To close this pull request, make a commit to your master/trunk branch
with (at least) the following in the commit message:

    This closes #5746
    
----
commit d15e5a2897e5b17ee256cac1374bbcee24104fe2
Author: Till Rohrmann <tr...@...>
Date:   2018-03-22T09:46:04Z

    [hotfix] Extend TestingFatalErrorHandler to return an error future

commit 50004f3cfcba112d0e7f05b9875931d25d102110
Author: Till Rohrmann <tr...@...>
Date:   2018-03-22T09:46:28Z

    [hotfix] Add BiFunctionWithException

commit f6a6d2da064ff80125600a3a90e773684dc24715
Author: Till Rohrmann <tr...@...>
Date:   2018-03-21T21:36:33Z

    [FLINK-8943] [ha] Fail Dispatcher if jobs cannot be recovered from HA store
    
    In HA mode, the Dispatcher should fail if it cannot recover the persisted jobs.

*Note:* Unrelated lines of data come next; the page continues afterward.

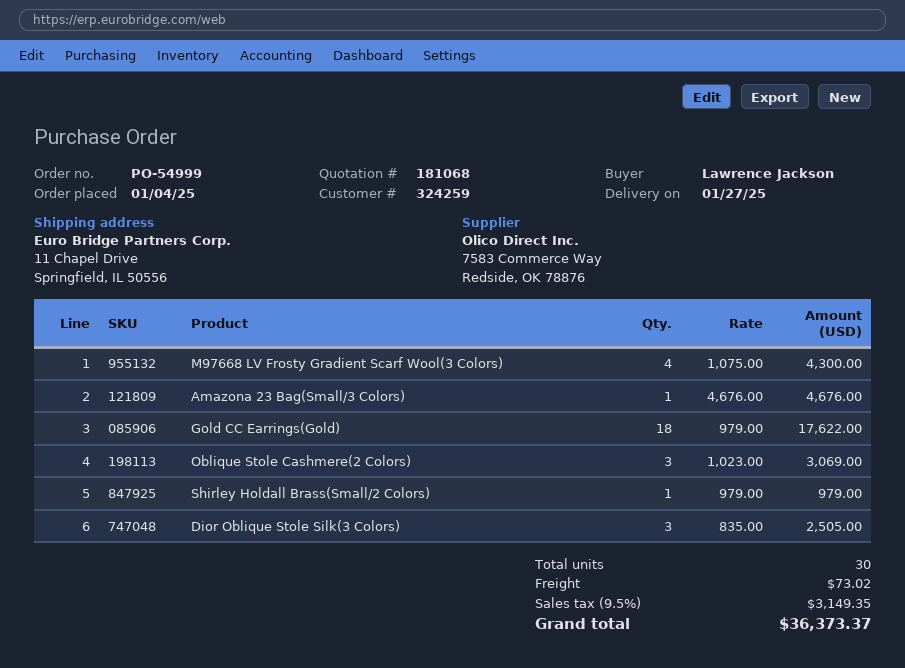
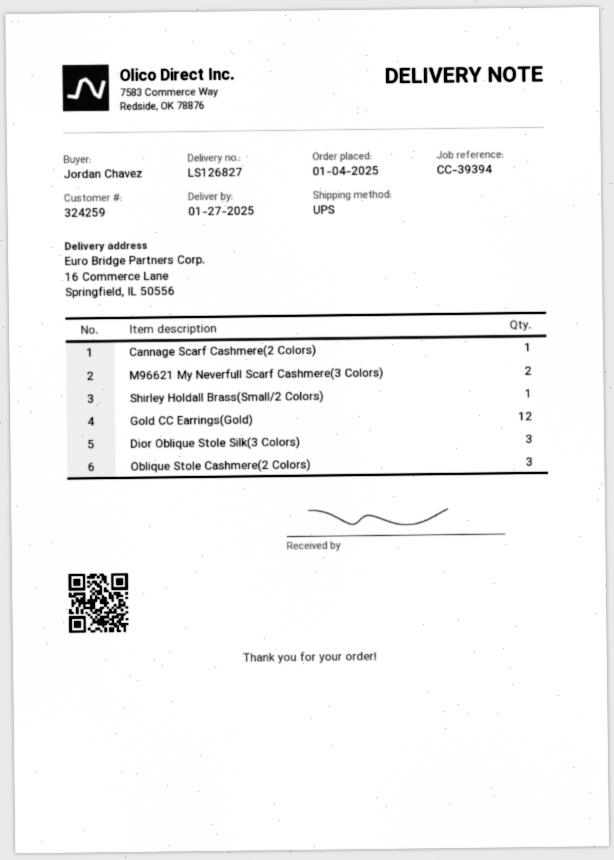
ordered by: Lawrence Jackson -> Jordan Chavez
ship to: 11 Chapel Drive, Springfield, IL 50556 -> 16 Commerce Lane, Springfield, IL 50556
M97668 LV Frosty Gradient Scarf Wool(3 Colors): 4 -> none
Amazona 23 Bag(Small/3 Colors): 1 -> none
Gold CC Earrings(Gold): 18 -> 12
Cannage Scarf Cashmere(2 Colors): none -> 1
M96621 My Neverfull Scarf Cashmere(3 Colors): none -> 2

The idea
    is that another Dispatcher will be brought up and tries it again. This is better than
    simply dropping the not recovered jobs.

----


> Jobs will not recover if DFS is temporarily unavailable
> -------------------------------------------------------
>
>                 Key: FLINK-8943
>                 URL: https://issues.apache.org/jira/browse/FLINK-8943
>             Project: Flink
>          Issue Type: Bug
>          Components: Distributed Coordination
>    Affects Versions: 1.5.0, 1.4.2, 1.6.0
>            Reporter: Gary Yao
>            Assignee: Till Rohrmann
>            Priority: Blocker
>              Labels: flip6
>             Fix For: 1.5.0
>
>
> *Description*
> Job graphs will be recovered only once from the DFS. If the DFS is unavailable at the recovery attempt, the jobs will simply be not running until the master is restarted again.
> *Steps to reproduce*
> # Submit job on Flink Cluster with HDFS as HA storage dir.
> # Trigger job recovery by killing the master
> # Stop HDFS NameNode
> # Enable HDFS NameNode after job recovery is over
> # Verify that job is not running.
> *Expected behavior*
> The new master should fail fast and exit. The new master should re-attempt the recovery.
> *Stacktrace*
> {noformat}
> 2018-03-14 14:01:37,704 ERROR org.apache.flink.runtime.dispatcher.StandaloneDispatcher      - Could not recover the job graph for a41d50b6f3ac16a730dd12792a847c97.
> org.apache.flink.util.FlinkException: Could not retrieve submitted JobGraph from state handle under /a41d50b6f3ac16a730dd12792a847c97. This indicates that the retrieved state handle is broken. Try cleaning the state handle store.
> 	at org.apache.flink.runtime.jobmanager.ZooKeeperSubmittedJobGraphStore.recoverJobGraph(ZooKeeperSubmittedJobGraphStore.java:192)
> 	at org.apache.flink.runtime.dispatcher.Dispatcher.lambda$recoverJobs$5(Dispatcher.java:557)
> 	at akka.dispatch.TaskInvocation.run(AbstractDispatcher.scala:39)
> 	at akka.dispatch.ForkJoinExecutorConfigurator$AkkaForkJoinTask.exec(AbstractDispatcher.scala:415)
> 	at scala.concurrent.forkjoin.ForkJoinTask.doExec(ForkJoinTask.java:260)
> 	at scala.concurrent.forkjoin.ForkJoinPool$WorkQueue.runTask(ForkJoinPool.java:1339)
> 	at scala.concurrent.forkjoin.ForkJoinPool.runWorker(ForkJoinPool.java:1979)
> 	at scala.concurrent.forkjoin.ForkJoinWorkerThread.run(ForkJoinWorkerThread.java:107)
> Caused by: java.net.ConnectException: Call From ip-172-31-43-54/172.31.43.54 to ip-172-31-32-118.eu-central-1.compute.internal:9000 failed on connection exception: java.net.ConnectException: Connection refused; For more details see:  http://wiki.apache.org/hadoop/ConnectionRefused
> 	at sun.reflect.NativeConstructorAccessorImpl.newInstance0(Native Method)
> 	at sun.reflect.NativeConstructorAccessorImpl.newInstance(NativeConstructorAccessorImpl.java:62)
> 	at sun.reflect.DelegatingConstructorAccessorImpl.newInstance(DelegatingConstructorAccessorImpl.java:45)
> 	at java.lang.reflect.Constructor.newInstance(Constructor.java:423)
> 	at org.apache.hadoop.net.NetUtils.wrapWithMessage(NetUtils.java:801)
> 	at org.apache.hadoop.net.NetUtils.wrapException(NetUtils.java:732)
> 	at org.apache.hadoop.ipc.Client.getRpcResponse(Client.java:1493)
> 	at org.apache.hadoop.ipc.Client.call(Client.java:1435)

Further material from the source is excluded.